Exercise brief:
Report how many lines in the data below hold "start", with no other words.

====== Material provided ======

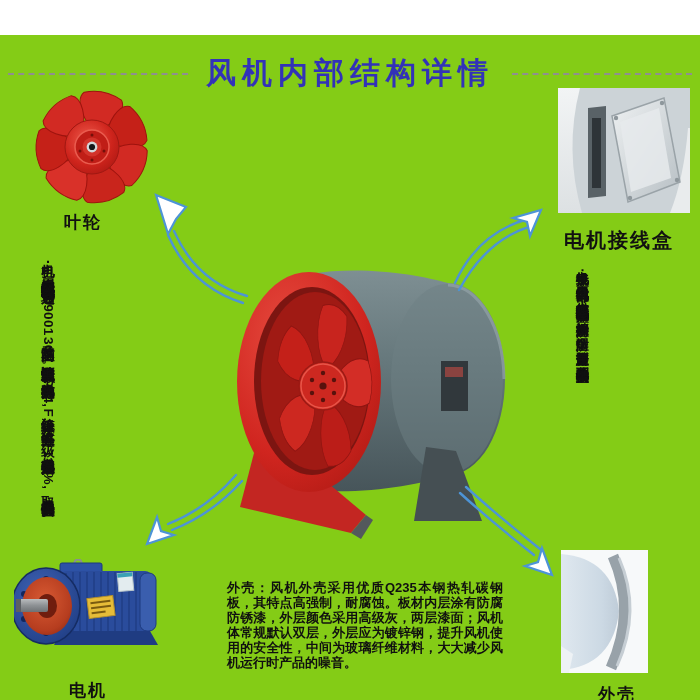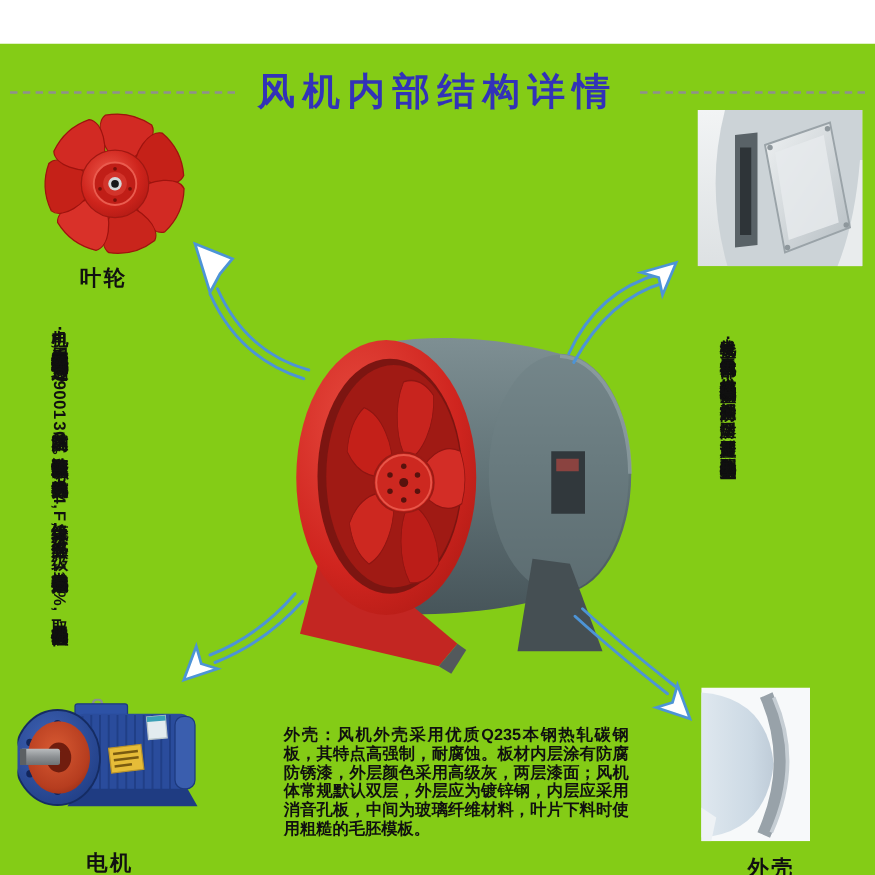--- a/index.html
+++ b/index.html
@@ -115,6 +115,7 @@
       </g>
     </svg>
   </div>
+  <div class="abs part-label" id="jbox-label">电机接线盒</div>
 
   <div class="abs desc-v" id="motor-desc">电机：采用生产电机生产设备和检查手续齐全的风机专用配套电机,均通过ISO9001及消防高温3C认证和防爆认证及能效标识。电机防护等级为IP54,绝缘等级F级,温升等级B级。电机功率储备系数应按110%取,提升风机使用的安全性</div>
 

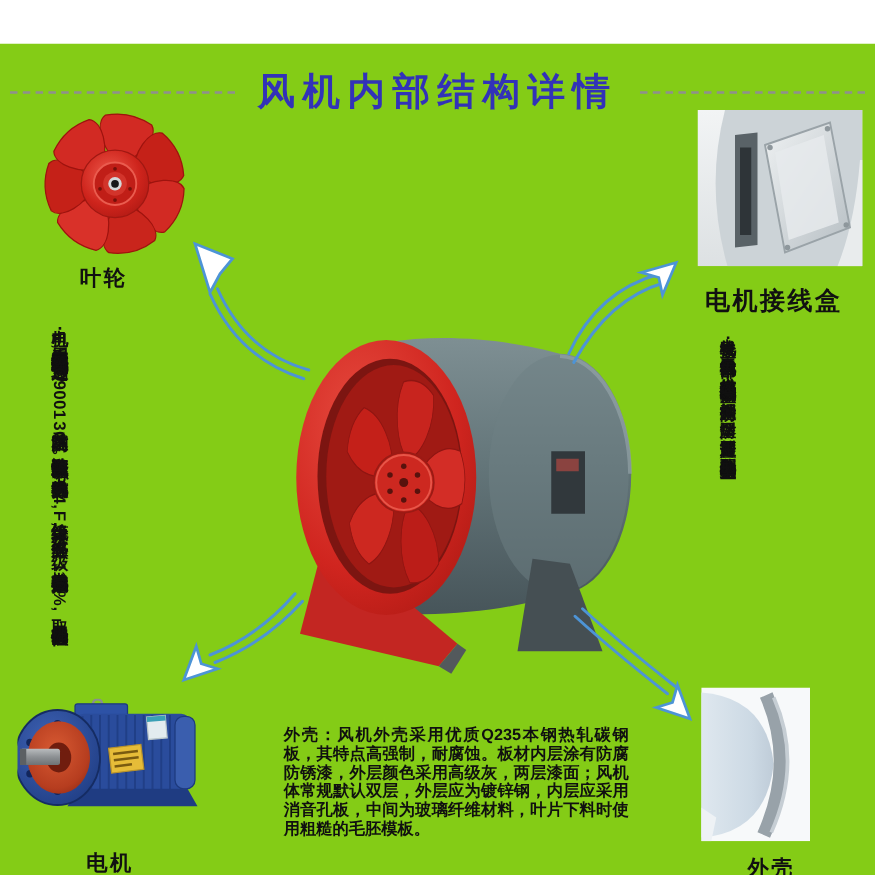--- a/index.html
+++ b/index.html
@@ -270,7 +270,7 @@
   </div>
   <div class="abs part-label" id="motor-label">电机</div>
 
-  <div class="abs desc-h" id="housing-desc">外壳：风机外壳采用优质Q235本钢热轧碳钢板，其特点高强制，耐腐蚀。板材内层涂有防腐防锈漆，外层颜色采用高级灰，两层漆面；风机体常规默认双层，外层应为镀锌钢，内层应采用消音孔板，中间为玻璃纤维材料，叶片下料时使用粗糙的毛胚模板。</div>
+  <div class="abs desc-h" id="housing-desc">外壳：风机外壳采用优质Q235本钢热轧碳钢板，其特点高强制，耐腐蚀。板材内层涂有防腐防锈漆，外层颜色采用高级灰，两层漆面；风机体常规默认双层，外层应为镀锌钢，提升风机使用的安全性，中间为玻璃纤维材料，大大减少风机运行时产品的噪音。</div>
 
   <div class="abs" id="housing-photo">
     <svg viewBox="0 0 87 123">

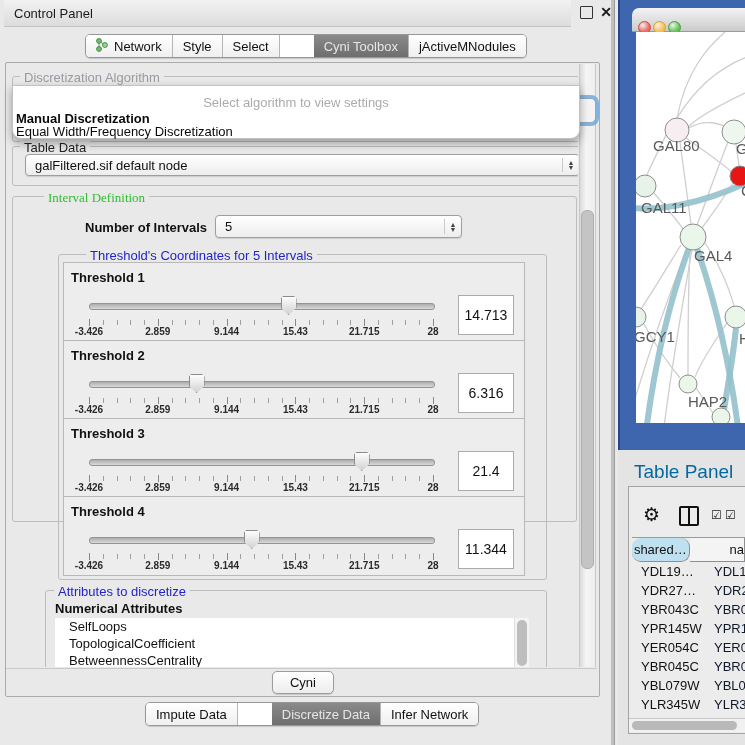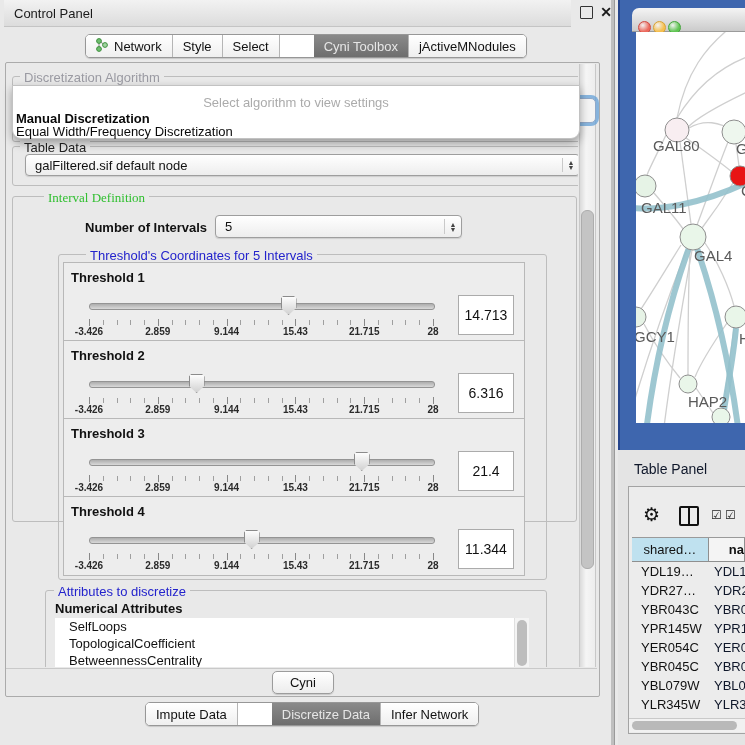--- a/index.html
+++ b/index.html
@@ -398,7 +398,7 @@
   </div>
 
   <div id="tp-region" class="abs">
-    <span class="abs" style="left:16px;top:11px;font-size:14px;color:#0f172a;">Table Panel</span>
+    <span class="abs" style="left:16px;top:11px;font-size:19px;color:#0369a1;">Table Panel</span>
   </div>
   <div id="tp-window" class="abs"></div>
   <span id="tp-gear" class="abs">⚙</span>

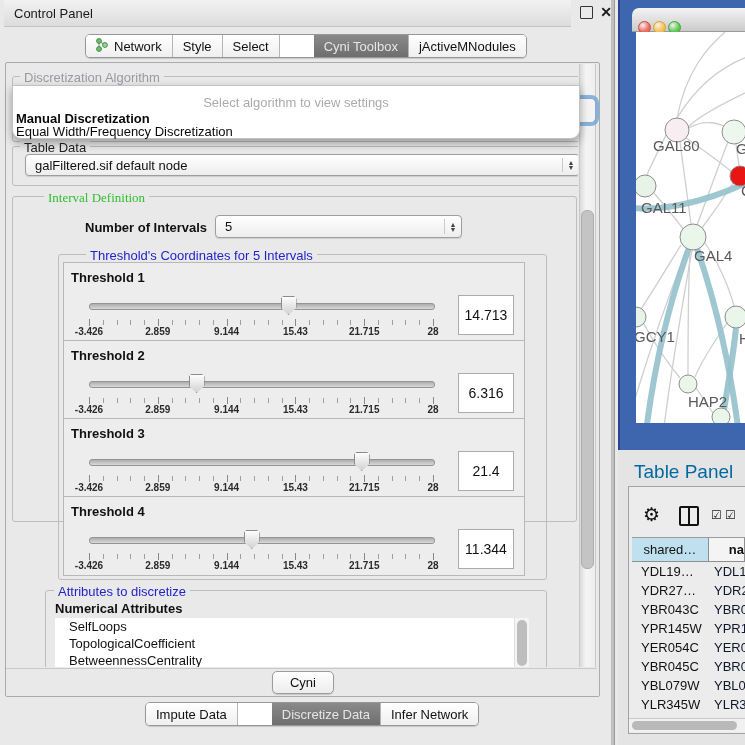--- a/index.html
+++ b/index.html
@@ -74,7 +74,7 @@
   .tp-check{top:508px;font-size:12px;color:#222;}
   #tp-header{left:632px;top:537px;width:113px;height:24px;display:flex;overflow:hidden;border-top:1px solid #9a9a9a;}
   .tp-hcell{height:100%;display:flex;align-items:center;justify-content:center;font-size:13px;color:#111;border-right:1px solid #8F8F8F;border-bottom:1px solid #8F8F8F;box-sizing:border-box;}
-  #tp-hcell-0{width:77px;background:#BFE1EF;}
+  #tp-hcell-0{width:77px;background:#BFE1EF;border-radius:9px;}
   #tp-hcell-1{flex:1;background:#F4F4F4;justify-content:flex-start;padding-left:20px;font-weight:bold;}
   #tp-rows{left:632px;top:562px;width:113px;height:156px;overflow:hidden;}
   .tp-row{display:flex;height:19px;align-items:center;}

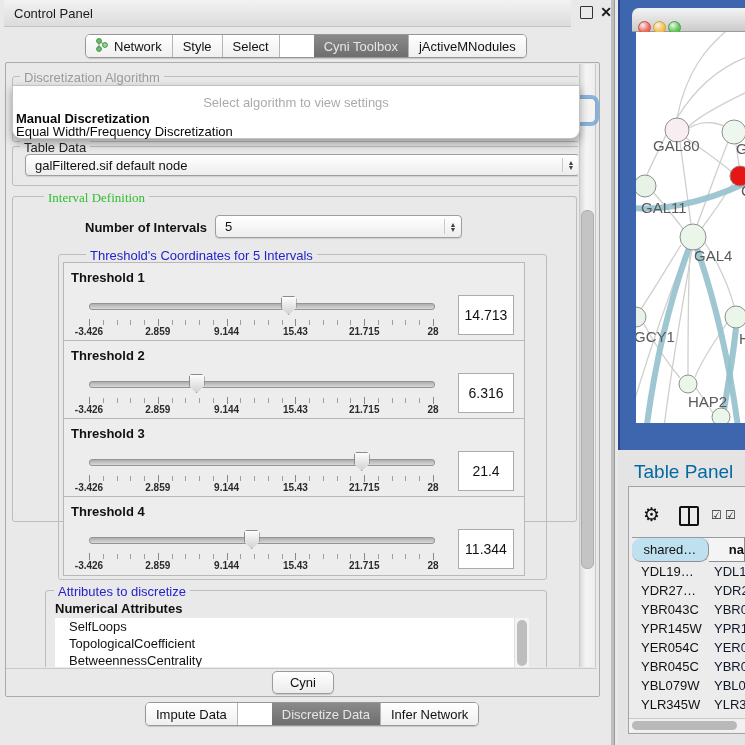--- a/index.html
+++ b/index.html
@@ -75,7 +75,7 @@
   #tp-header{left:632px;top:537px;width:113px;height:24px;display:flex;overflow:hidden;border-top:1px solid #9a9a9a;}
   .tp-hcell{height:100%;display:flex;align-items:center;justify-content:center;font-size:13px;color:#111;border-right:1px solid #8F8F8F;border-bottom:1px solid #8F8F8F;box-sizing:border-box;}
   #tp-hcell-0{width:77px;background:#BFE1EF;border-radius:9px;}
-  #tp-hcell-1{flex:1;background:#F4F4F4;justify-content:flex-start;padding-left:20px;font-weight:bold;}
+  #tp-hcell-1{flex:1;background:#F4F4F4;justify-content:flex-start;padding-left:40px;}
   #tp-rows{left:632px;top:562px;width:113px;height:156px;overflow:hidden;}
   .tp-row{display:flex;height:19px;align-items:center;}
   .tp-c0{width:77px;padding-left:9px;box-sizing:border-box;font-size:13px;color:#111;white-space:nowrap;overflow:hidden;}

======

Task answer:
3